The HSD17B13 rs72613567 variant is associated with lower levels of albuminuria in patients with biopsy-proven nonalcoholic fatty liver disease

2021 
Abstract Background and Aims Several susceptibility gene variants predisposing to nonalcoholic fatty liver disease (NAFLD) have been identified in chronic kidney disease (CKD). Evidence supports that 17-beta hydroxysteroid dehydrogenase 13 (HSD17B13) rs72613567 plays a role in NAFLD development by affecting lipid homeostasis.
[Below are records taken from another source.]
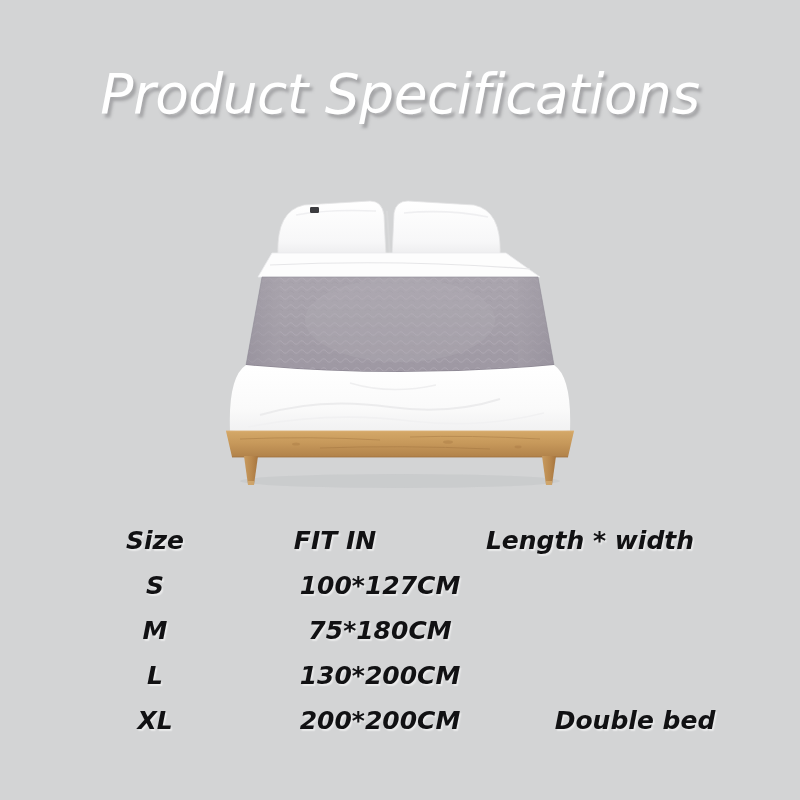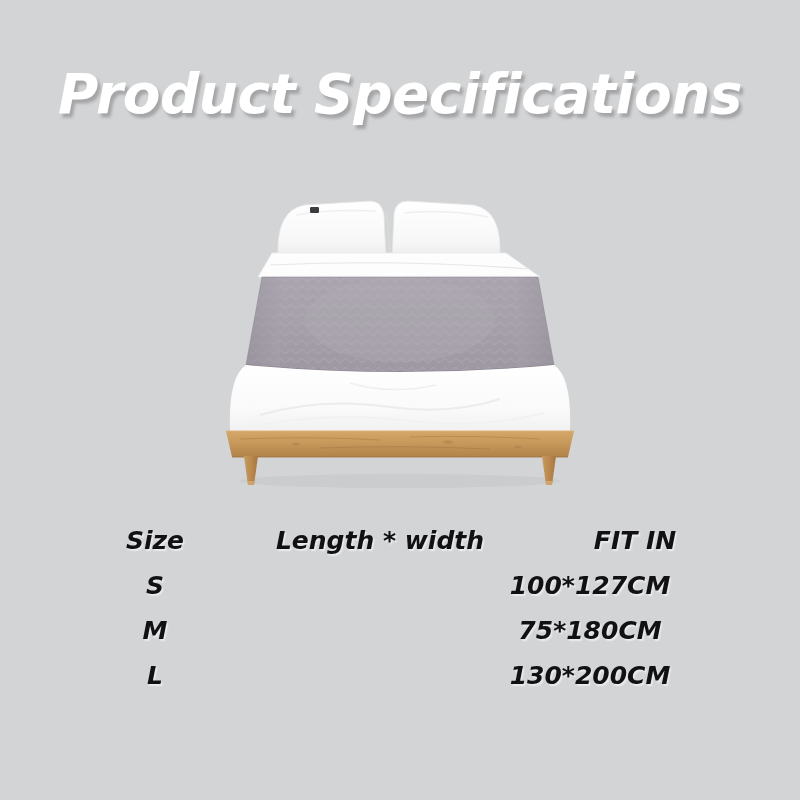--- a/index.html
+++ b/index.html
@@ -17,21 +17,21 @@
 
   
   #page-title {
     position: absolute;
     top: 62px;
     left: 0;
     width: 800px;
     text-align: center;
     font-family: "DejaVu Sans", sans-serif;
     font-size: 55px;
-    font-weight: bold;
+    font-weight: normal;
     font-style: italic;
     letter-spacing: -0.5px;
     color: #ffffff;
     text-shadow: 3px 4px 3px rgba(150,150,152,0.75);
     white-space: nowrap;
     user-select: none;
   }
 
   
   #product-image {
@@ -51,21 +51,20 @@
   #spec-table {
     position: absolute;
     left: 80px;
     top: 518px;
     width: 660px;
   }
   .spec-row {
     display: flex;
     align-items: baseline;
     height: 45px;
-    justify-content: space-between;
   }
   .spec-cell {
     font-family: "DejaVu Sans", sans-serif;
     font-weight: bold;
     font-style: italic;
     font-size: 25px;
     color: #111113;
     text-align: center;
     text-shadow: 1.5px 2px 1.5px rgba(255,255,255,0.55);
     white-space: nowrap;
@@ -190,33 +189,38 @@
 
     <path d="M48 296 L54 296 L54 300 L48 300 Z" fill="#d3ab72" opacity="0.8"></path>
     <path d="M346 296 L352 296 L352 300 L346 300 Z" fill="#d3ab72" opacity="0.8"></path>
   </svg>
 </div>
 
 <div id="spec-table">
 
   <div class="spec-row header">
     <div class="spec-cell col-size">Size</div>
+    <div class="spec-cell col-fit">FIT IN</div>
     <div class="spec-cell col-dims">Length * width</div>
-    <div class="spec-cell col-fit">FIT IN</div>
   </div>
 
   <div class="spec-row">
     <div class="spec-cell col-size">S</div>
     <div class="spec-cell col-dims">100*127CM</div>
   </div>
 
   <div class="spec-row">
     <div class="spec-cell col-size">M</div>
     <div class="spec-cell col-dims">75*180CM</div>
   </div>
 
   <div class="spec-row">
     <div class="spec-cell col-size">L</div>
     <div class="spec-cell col-dims">130*200CM</div>
   </div>
 
+  <div class="spec-row">
+    <div class="spec-cell col-size">XL</div>
+    <div class="spec-cell col-dims">200*200CM</div>
+    <div class="spec-cell col-fit">Double bed</div>
+  </div>
 
 </div>
 
 </body></html>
Since lipid droplets may accumulate in the kidneys and contribute to renal injury, we investigated the association between the HSD17B13 rs72613567 variant and markers of renal function/injury in NAFLD. Methods and Results We measured estimated glomerular filtration rate (eGFR), urinary/serum neutrophil gelatinase-associated lipocalin (NGAL), and urinary albumin-to-creatinine ratio (u-ACR) in individuals with biopsy-proven NAFLD. Multivariable regression analyses were undertaken to examine the associations between the HSD17B13 rs72613567 variant and markers of renal function/injury. Individuals were stratified by HSD17B13 rs72613567 genotypes into -/-, A/- and A/A groups. HSD17B13 rs72613567 genotypes were not significantly associated with eGFR and urinary/serum NGAL levels. Conversely, the prevalence of abnormal albuminuria in the A/- + A/A group was lower than in the -/- group (4.92% vs. 19.35%, p=0.001). Additionally, the mean u-ACR levels were lower among carriers of the A/- or A/A genotypes with coexisting hypertension or diabetes, than among those with the -/- genotype. The risk of abnormal albuminuria (adjusted-odds ratio 0.16, p=0.001) remained significantly lower in the A/- + A/A group after adjustment for established renal risk factors and histologic severity of NAFLD. Conclusion HSD17B13 rs72613567: A allele is associated with a lower risk of having abnormal albuminuria, but not with lower eGFR or urinary/serum NGAL levels, in patients with biopsy-proven NAFLD.